Primary blame for the sticker shock goes to a pair of 128GB solid-state drives, which jack up the starting price by roughly two grand. But our test unit also packed a 2.53-GHz Intel Core 2 Duo P9500 CPU, 4GB of RAM, and a dedicated nVidia GeForce 9300M GS graphics processor into its tiny 12.4-by-1.3-by-8.3-inch frame. The twin SSDs probably contributed to the VGN-Z598U's astounding WorldBench 6 score of 107, the highest we've seen from an ultraportable. And despite its powerful configuration, the VGN-Z598U weighs only about 3.3 pounds (4.2 pounds with the power brick).
Apple MacBook Air
The MacBook Air is a superslim ultraportable laptop that you can slip into very thin spaces. As with anything else that Apple crafts, the Air's industrial design is phenomenal. But its beauty is little more than skin deep. Despite having a 1.6-GHz Intel Core 2 Duo L7500 (a relatively powerful CPU for an ultraportable), the Air scored behind some of the other ultraportables we tested in its 3-pound weight class--even models that had slower processors. After we installed Apple's Boot Camp software and Windows Vista, the Air posted a mark of 57 on our WorldBench 6 tests. You might suspect that the Air's being a Mac could have something to do with those results. Perhaps it did, but previous Apple laptops haven't had any performance issues on WorldBench--in fact, for a time, a MacBook Pro held the title of the fastest laptop we'd tested.

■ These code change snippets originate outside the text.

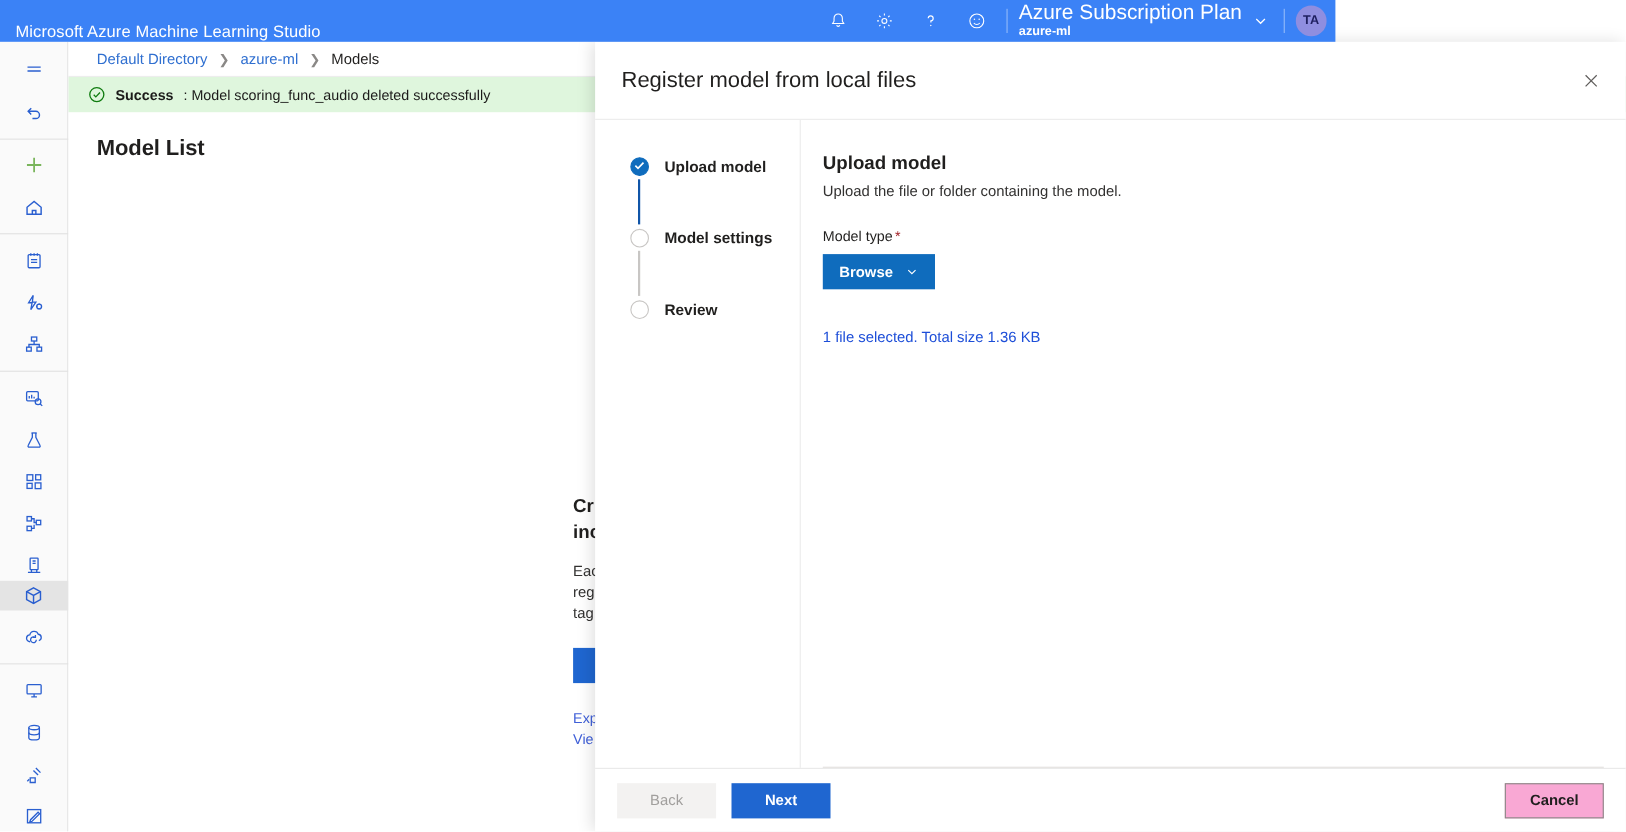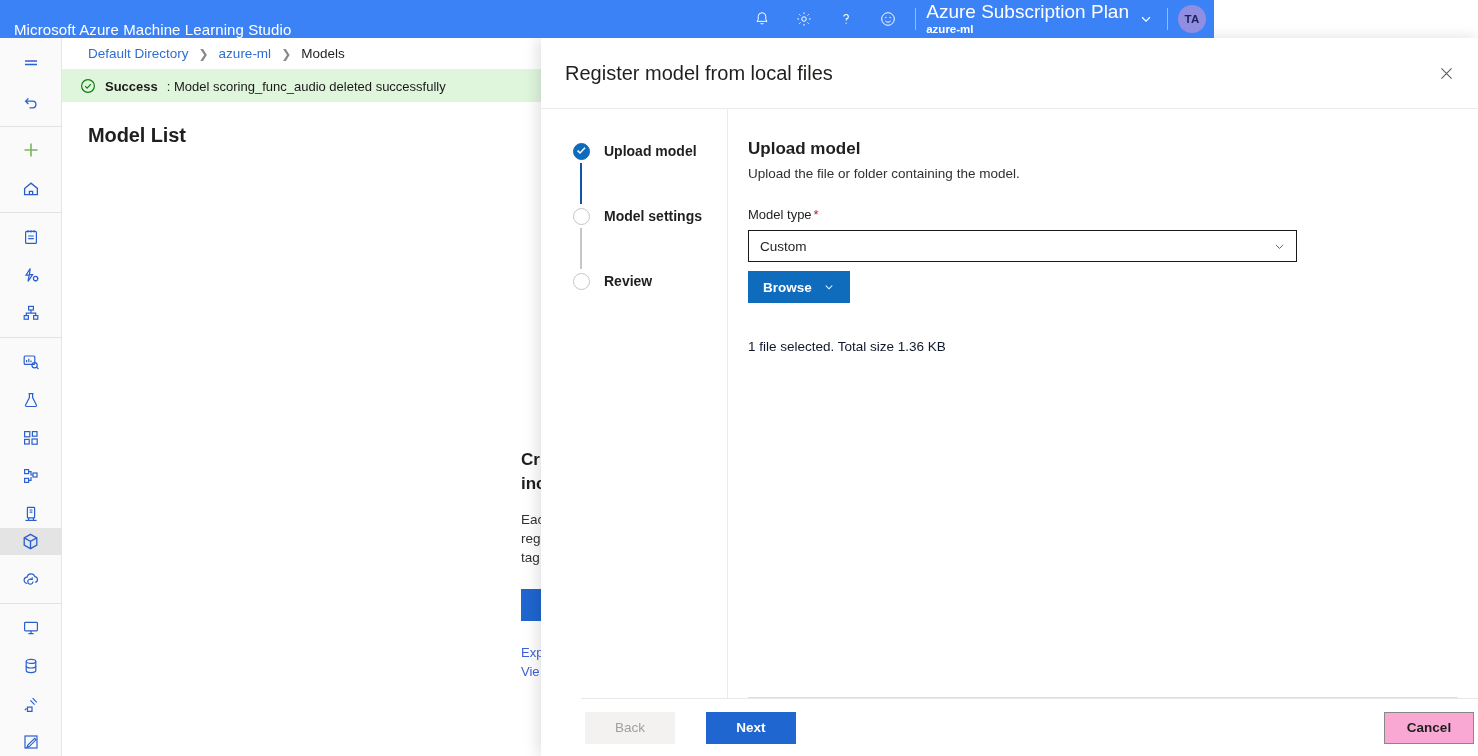--- a/index.html
+++ b/index.html
@@ -458,14 +458,6 @@
             <div class="field-label">
               <span>Model type</span><span class="req">*</span>
             </div>
-            <div class="select-box">
-              <span>Custom</span>
-              <span class="select-chev">
-                <svg width="13" height="13" viewBox="0 0 16 16" fill="none" stroke="currentColor" stroke-width="1.2">
-                    <path d="M3.6 6l4.4 4.4L12.4 6"></path>
-                  </svg>
-              </span>
-            </div>
 
             <button class="browse-btn">
               <span>Browse</span>

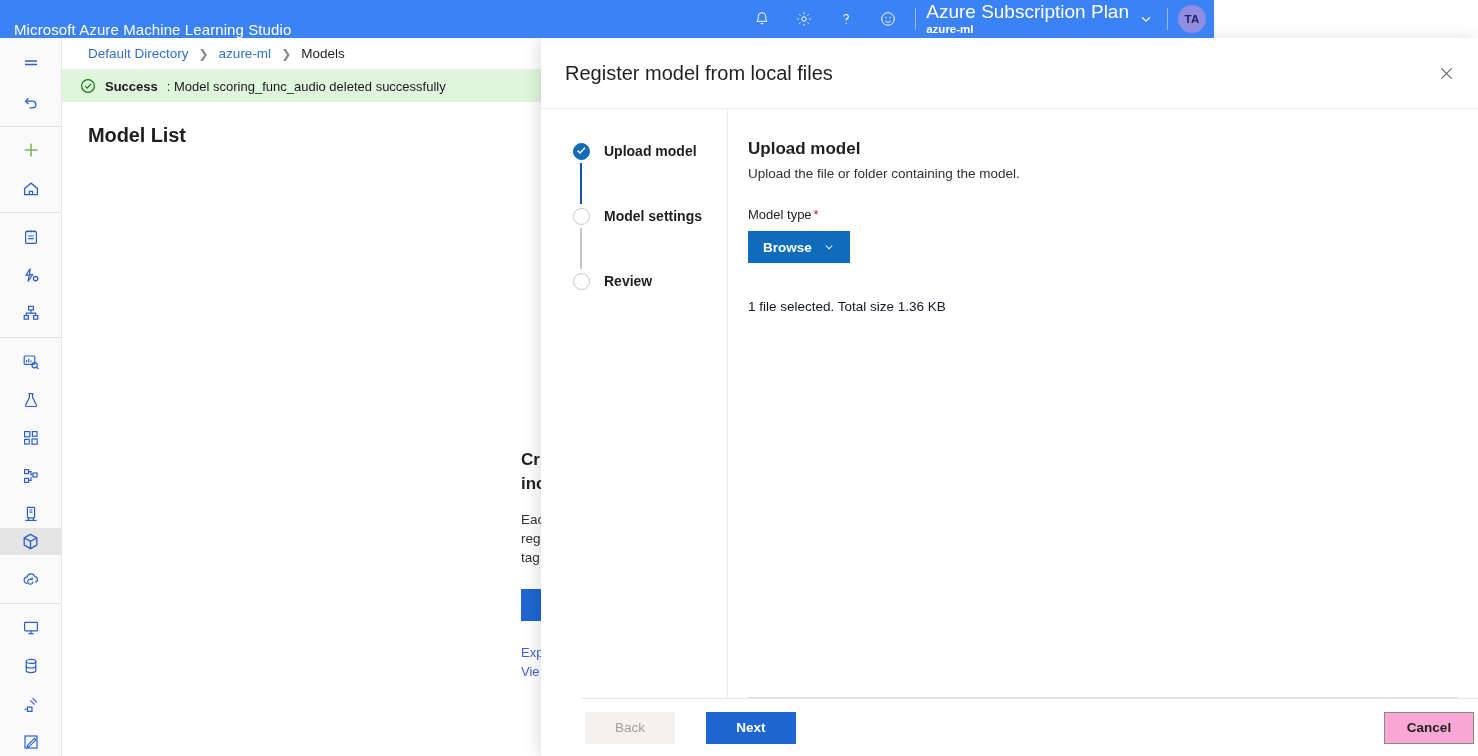--- a/index.html
+++ b/index.html
@@ -155,7 +155,7 @@
     padding: 0 15px; font-size: 13.5px; font-weight: bold; border: none;
     font-family: "Liberation Sans", sans-serif;
   }
-  .sel-summary { margin-top: 36px; font-size: 13.5px; color: #0f172a; }
+  .sel-summary { margin-top: 36px; font-size: 13.5px; color: #1d4ed8; }
   .file-table { margin-top: 22px; width: 100%; }
   .ft-head {
     display: flex; align-items: center; font-size: 13px; font-weight: bold; color: #201f1e;

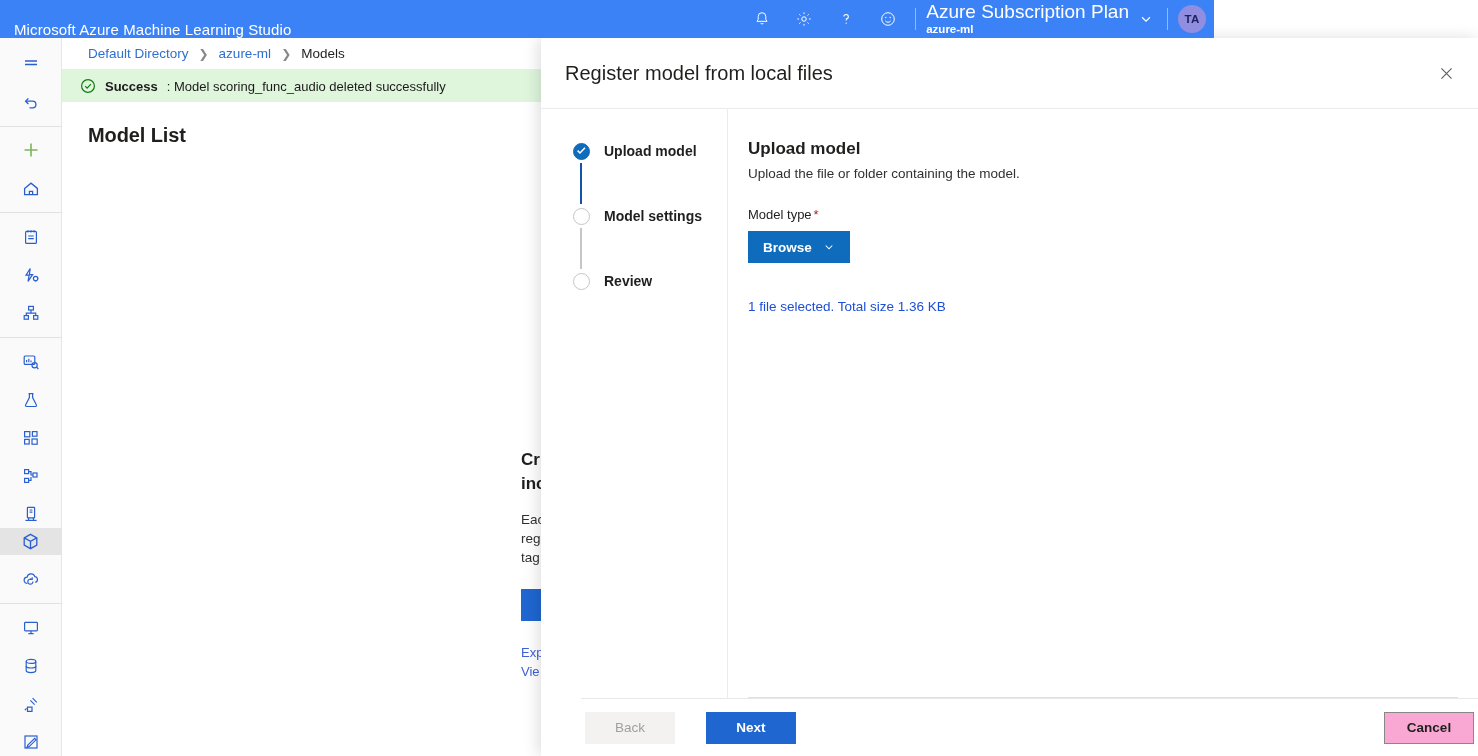--- a/index.html
+++ b/index.html
@@ -173,7 +173,7 @@
   
   .panel-foot {
     height: 58px; flex: 0 0 58px; display: flex; align-items: center;
-    padding: 0 4px; gap: 31px; border-top: 1px solid #e8e8e8; margin-left: 40px;
+    padding: 0 20px; gap: 14px; border-top: 1px solid #e8e8e8;
   }
   .btn {
     height: 32px; min-width: 90px; font-size: 13.5px; border: none;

The Air's performance might not be the best, but its design is spectacular. The anodized brushed-aluminum casing is cool to the touch, and even the most anti-Mac person can't help but appreciate it. Miraculously, the Air houses a 13.3-inch, 1280-by-800-pixel display; a roomy keyboard; and a double-wide, multitouch trackpad within its petite, 0.75-inch-thick frame. The gorgeous keyboard's cut-out key design is not only unique but also provides huge keys that feel great. They're amply spaced, too, so you won't find yourself regularly hitting the wrong keys.
Aside from a headphone jack, a USB port, and a mini-DVI port, however, it isn't well equipped. It lacks an optical drive, and to connect to a network via ethernet you must purchase a $29 USB adapter. And starting at the machine's base price of $1700, you pay a lot for the Air's style.